*WHAT TO WORK ON*: Return exactly the lines below, starting with the one that has "[9,225,437,289] [image] |" and going on through the one that has "[9,304,433,368] [image] |".

*EXERCISE INPUTS*:
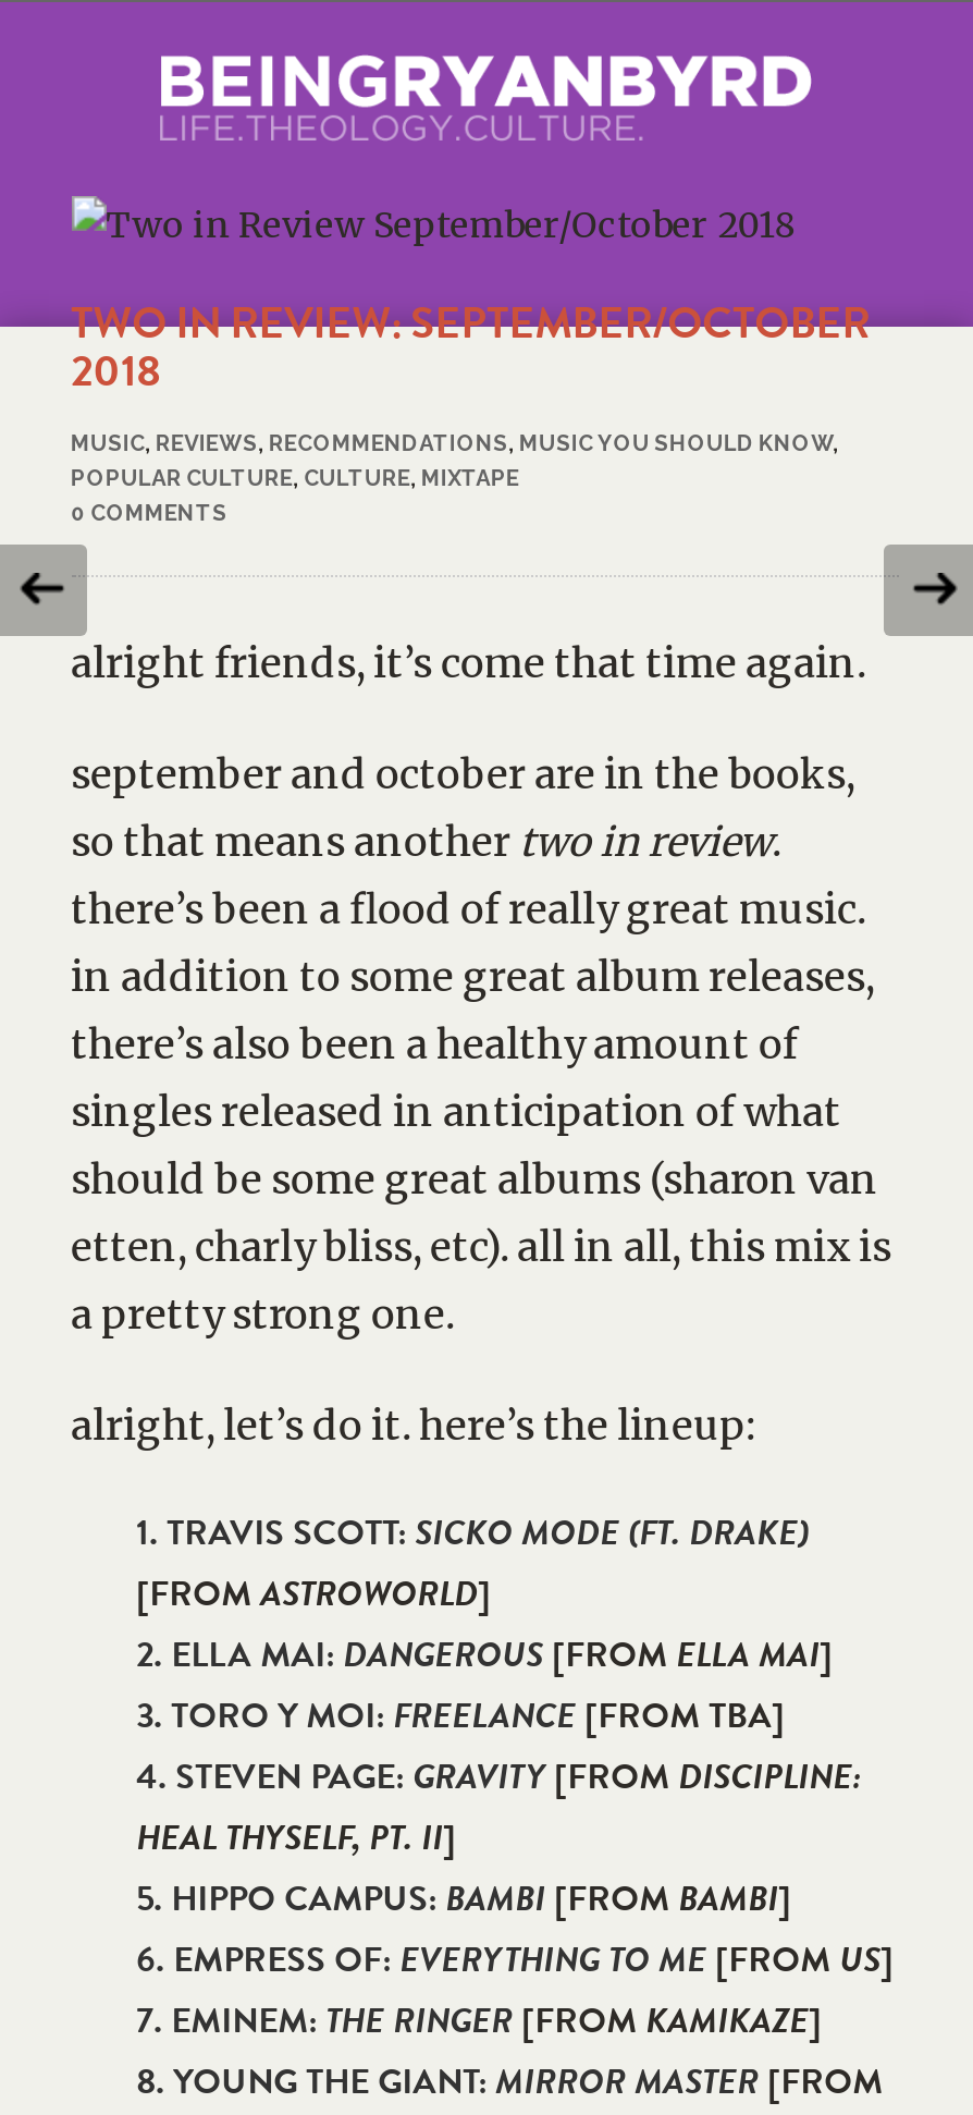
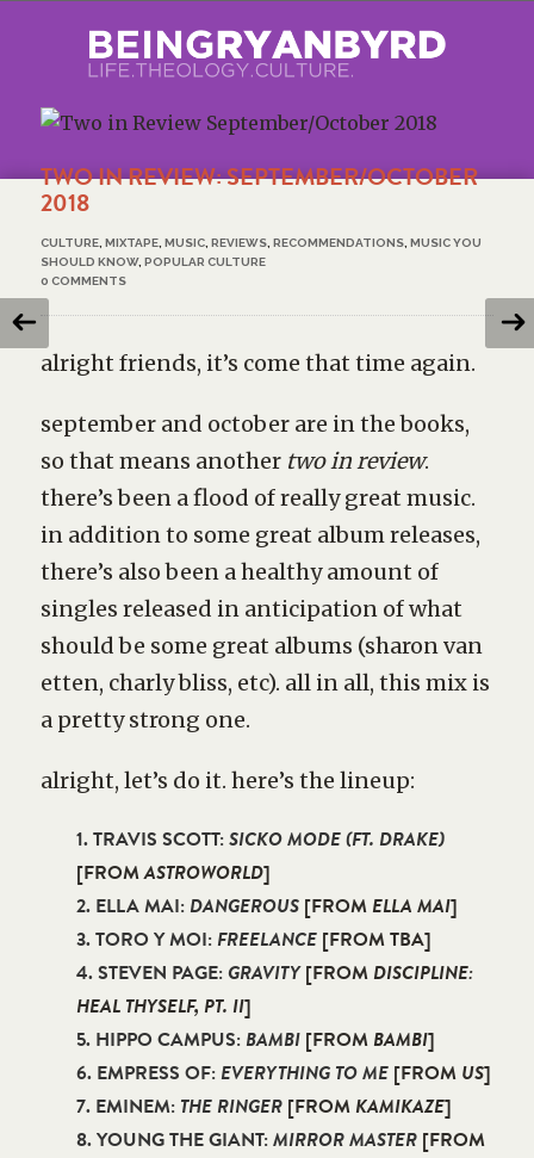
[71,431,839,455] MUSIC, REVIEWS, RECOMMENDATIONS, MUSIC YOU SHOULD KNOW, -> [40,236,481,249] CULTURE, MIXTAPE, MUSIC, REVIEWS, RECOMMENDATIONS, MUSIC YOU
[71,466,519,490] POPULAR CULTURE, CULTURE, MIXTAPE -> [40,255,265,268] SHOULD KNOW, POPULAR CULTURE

==

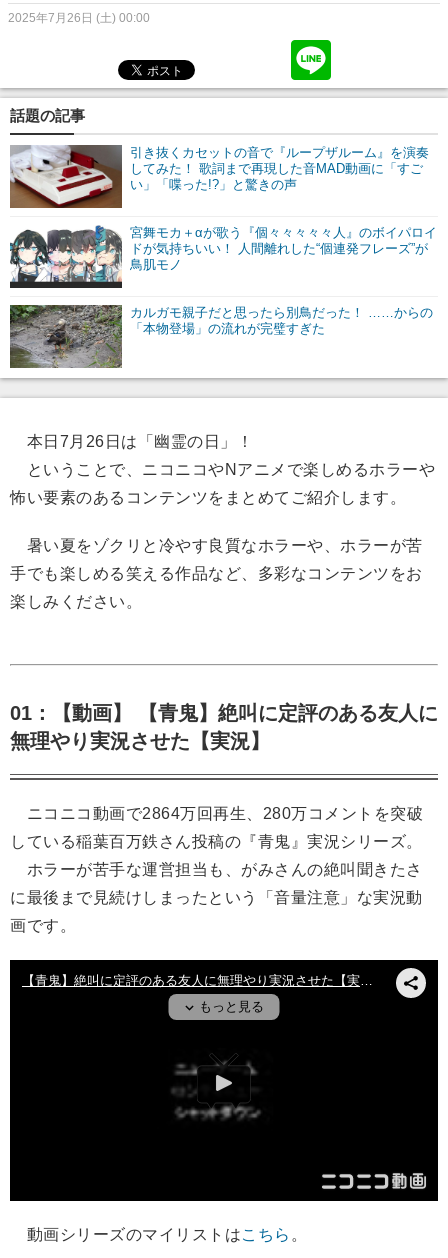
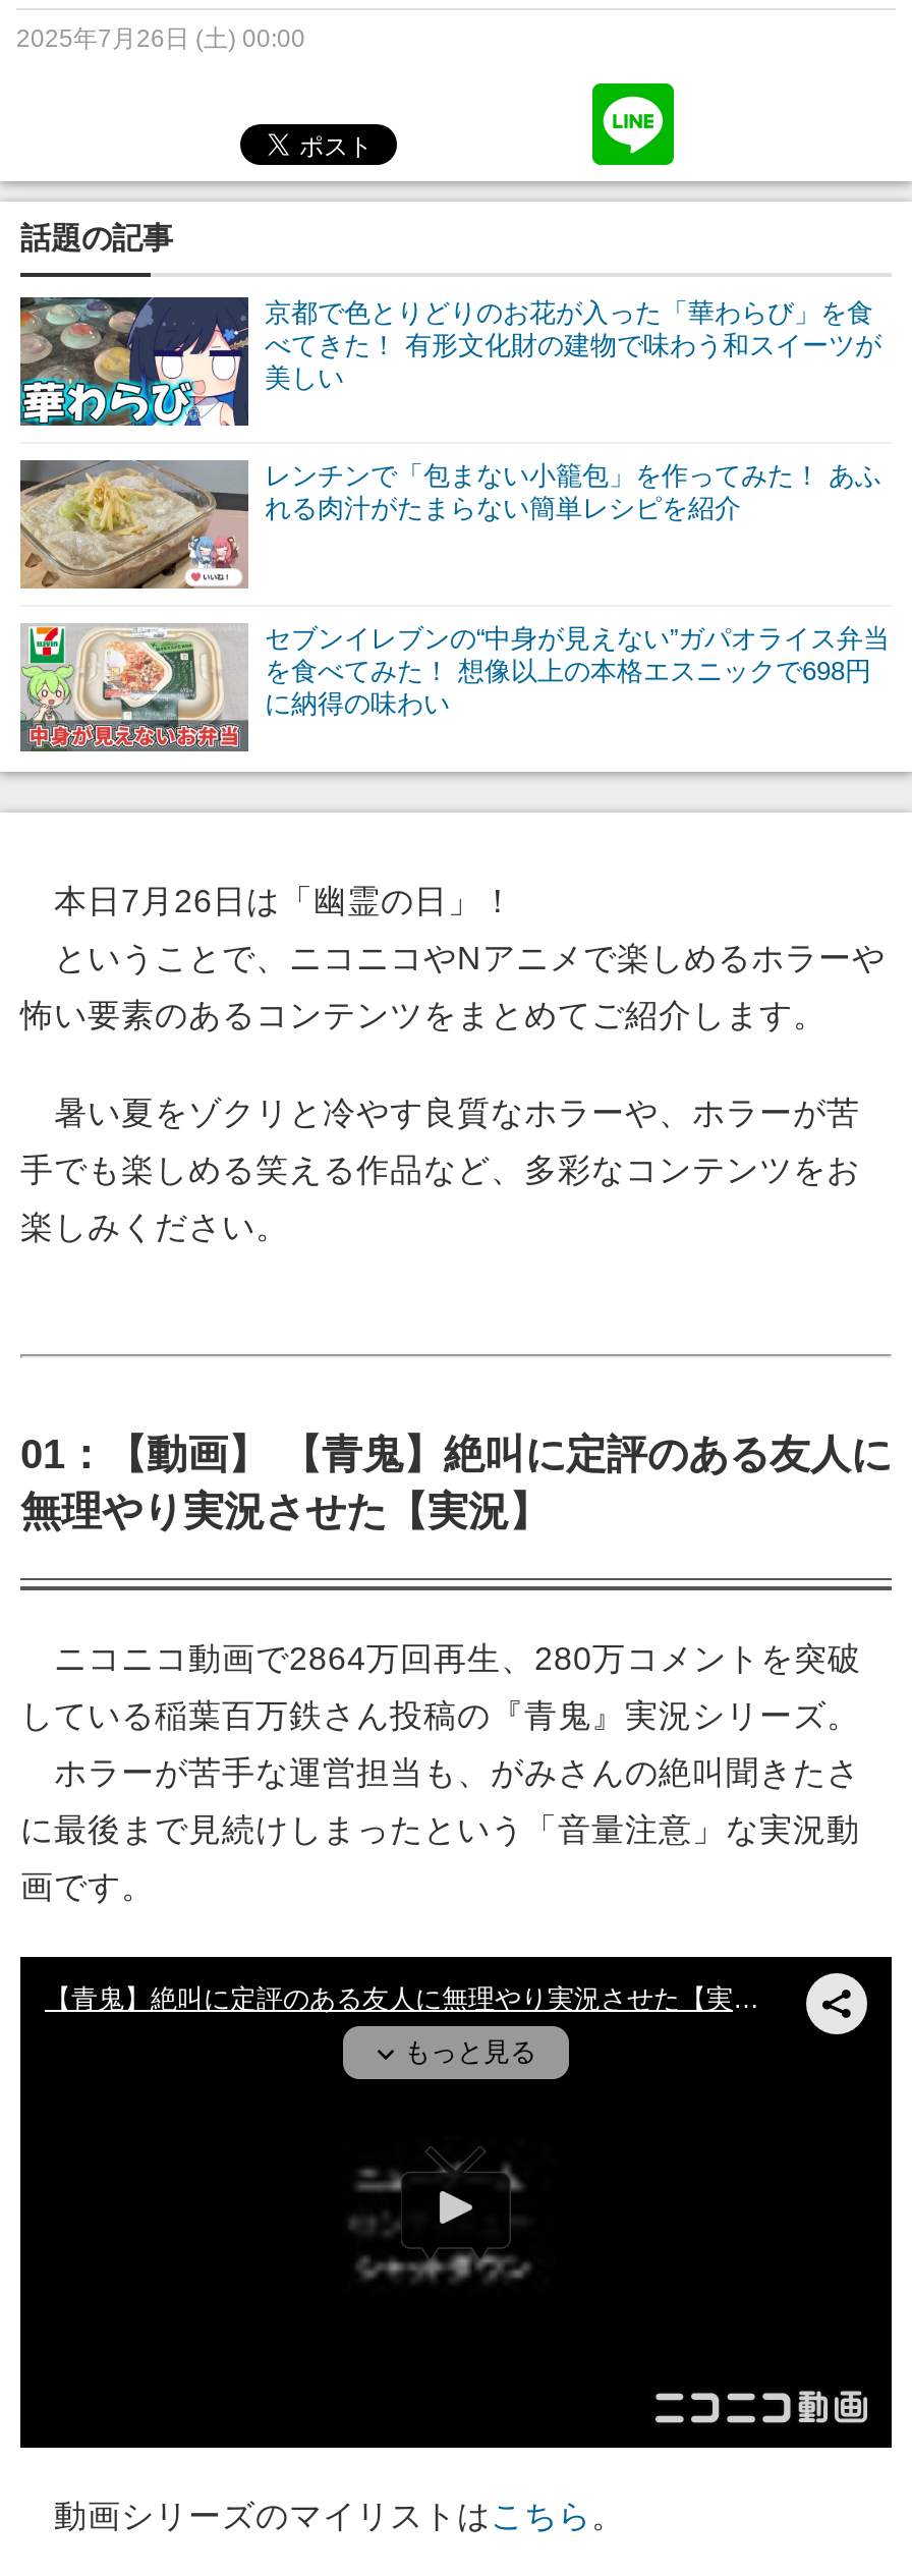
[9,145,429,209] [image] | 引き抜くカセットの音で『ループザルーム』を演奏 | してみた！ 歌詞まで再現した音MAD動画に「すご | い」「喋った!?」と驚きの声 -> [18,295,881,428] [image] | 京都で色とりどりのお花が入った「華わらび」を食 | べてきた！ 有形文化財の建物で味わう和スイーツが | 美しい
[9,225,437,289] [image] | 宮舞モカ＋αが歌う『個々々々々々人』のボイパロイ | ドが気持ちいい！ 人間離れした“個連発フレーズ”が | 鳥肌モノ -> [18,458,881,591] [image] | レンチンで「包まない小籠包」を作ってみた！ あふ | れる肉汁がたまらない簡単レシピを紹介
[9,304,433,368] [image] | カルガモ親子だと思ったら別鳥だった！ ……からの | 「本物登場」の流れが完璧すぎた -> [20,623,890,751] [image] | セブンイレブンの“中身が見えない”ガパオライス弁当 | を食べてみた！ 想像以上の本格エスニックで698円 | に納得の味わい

*REPLY*:
[9,225,437,289] [image] | 宮舞モカ＋αが歌う『個々々々々々人』のボイパロイ | ドが気持ちいい！ 人間離れした“個連発フレーズ”が | 鳥肌モノ -> [18,458,881,591] [image] | レンチンで「包まない小籠包」を作ってみた！ あふ | れる肉汁がたまらない簡単レシピを紹介
[9,304,433,368] [image] | カルガモ親子だと思ったら別鳥だった！ ……からの | 「本物登場」の流れが完璧すぎた -> [20,623,890,751] [image] | セブンイレブンの“中身が見えない”ガパオライス弁当 | を食べてみた！ 想像以上の本格エスニックで698円 | に納得の味わい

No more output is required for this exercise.